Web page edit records
BEGIN

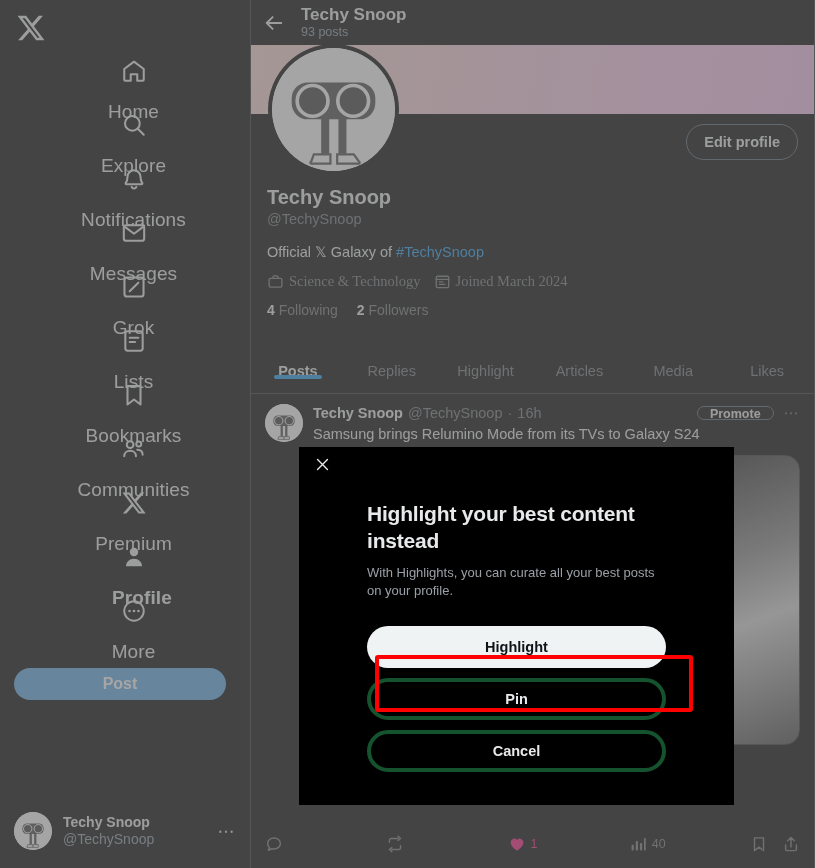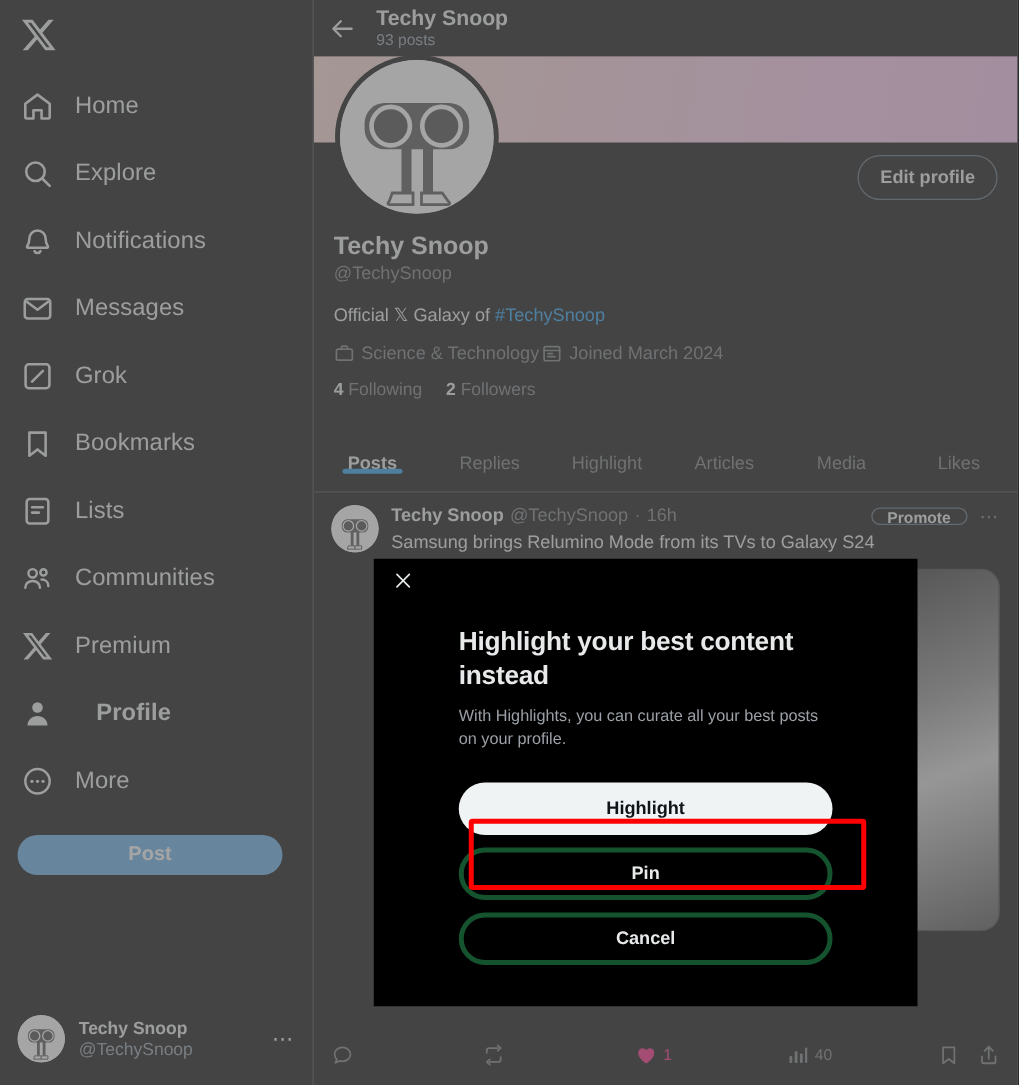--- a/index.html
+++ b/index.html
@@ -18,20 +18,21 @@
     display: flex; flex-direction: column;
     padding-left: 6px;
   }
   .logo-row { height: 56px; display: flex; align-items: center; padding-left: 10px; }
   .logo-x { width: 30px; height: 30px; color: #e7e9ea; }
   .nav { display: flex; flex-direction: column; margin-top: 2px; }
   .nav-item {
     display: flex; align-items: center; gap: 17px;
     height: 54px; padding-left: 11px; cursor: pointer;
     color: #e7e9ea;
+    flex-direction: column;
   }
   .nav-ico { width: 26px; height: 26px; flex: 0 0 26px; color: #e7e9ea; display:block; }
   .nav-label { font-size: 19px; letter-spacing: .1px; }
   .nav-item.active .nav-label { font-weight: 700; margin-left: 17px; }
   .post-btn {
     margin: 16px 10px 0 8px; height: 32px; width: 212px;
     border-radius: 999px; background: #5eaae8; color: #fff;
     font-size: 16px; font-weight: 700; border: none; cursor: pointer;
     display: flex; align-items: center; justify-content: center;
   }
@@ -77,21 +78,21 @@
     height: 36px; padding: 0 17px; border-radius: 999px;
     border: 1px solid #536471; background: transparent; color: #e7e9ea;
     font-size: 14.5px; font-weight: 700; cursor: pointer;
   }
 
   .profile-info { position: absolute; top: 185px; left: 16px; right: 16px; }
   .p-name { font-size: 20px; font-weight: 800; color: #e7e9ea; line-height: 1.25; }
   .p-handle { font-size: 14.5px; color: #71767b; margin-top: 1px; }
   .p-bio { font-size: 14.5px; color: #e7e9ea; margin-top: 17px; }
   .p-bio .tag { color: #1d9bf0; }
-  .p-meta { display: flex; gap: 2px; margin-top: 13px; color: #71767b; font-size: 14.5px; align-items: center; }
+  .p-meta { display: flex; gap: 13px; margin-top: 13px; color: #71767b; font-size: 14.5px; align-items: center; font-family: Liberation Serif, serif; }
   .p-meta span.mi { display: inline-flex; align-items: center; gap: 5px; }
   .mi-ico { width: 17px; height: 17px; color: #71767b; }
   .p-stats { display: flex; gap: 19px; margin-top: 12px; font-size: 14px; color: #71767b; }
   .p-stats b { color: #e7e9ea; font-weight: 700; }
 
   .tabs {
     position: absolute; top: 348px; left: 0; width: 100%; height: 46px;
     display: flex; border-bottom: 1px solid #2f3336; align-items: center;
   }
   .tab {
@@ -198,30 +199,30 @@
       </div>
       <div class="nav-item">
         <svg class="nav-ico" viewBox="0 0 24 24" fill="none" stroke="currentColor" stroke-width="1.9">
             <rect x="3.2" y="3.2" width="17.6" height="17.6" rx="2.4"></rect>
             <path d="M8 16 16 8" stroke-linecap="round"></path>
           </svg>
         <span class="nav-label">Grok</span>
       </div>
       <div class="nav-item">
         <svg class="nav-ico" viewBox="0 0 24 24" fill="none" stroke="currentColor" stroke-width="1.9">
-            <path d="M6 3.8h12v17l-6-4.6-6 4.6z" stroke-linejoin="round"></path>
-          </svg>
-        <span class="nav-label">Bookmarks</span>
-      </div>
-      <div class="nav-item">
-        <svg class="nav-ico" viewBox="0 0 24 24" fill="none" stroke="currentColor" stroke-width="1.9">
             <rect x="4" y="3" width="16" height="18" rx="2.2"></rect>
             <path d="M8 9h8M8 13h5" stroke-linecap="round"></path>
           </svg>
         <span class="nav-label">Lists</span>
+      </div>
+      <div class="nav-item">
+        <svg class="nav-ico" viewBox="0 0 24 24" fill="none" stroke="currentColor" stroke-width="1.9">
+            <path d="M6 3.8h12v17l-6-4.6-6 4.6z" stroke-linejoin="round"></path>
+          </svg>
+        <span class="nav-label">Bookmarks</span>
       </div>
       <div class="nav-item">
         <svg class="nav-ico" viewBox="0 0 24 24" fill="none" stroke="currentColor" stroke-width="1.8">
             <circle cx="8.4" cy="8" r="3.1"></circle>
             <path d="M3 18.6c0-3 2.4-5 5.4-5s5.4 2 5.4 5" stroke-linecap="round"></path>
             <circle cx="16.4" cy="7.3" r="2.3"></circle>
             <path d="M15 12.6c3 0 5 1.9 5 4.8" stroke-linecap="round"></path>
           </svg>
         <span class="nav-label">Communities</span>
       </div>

END

### TASK DIRECTIONS:
Go through the records above, find every line with the word "pointer", and list those lines.

### WORKED SOLUTION:
     height: 54px; padding-left: 11px; cursor: pointer;
     font-size: 16px; font-weight: 700; border: none; cursor: pointer;
     font-size: 14.5px; font-weight: 700; cursor: pointer;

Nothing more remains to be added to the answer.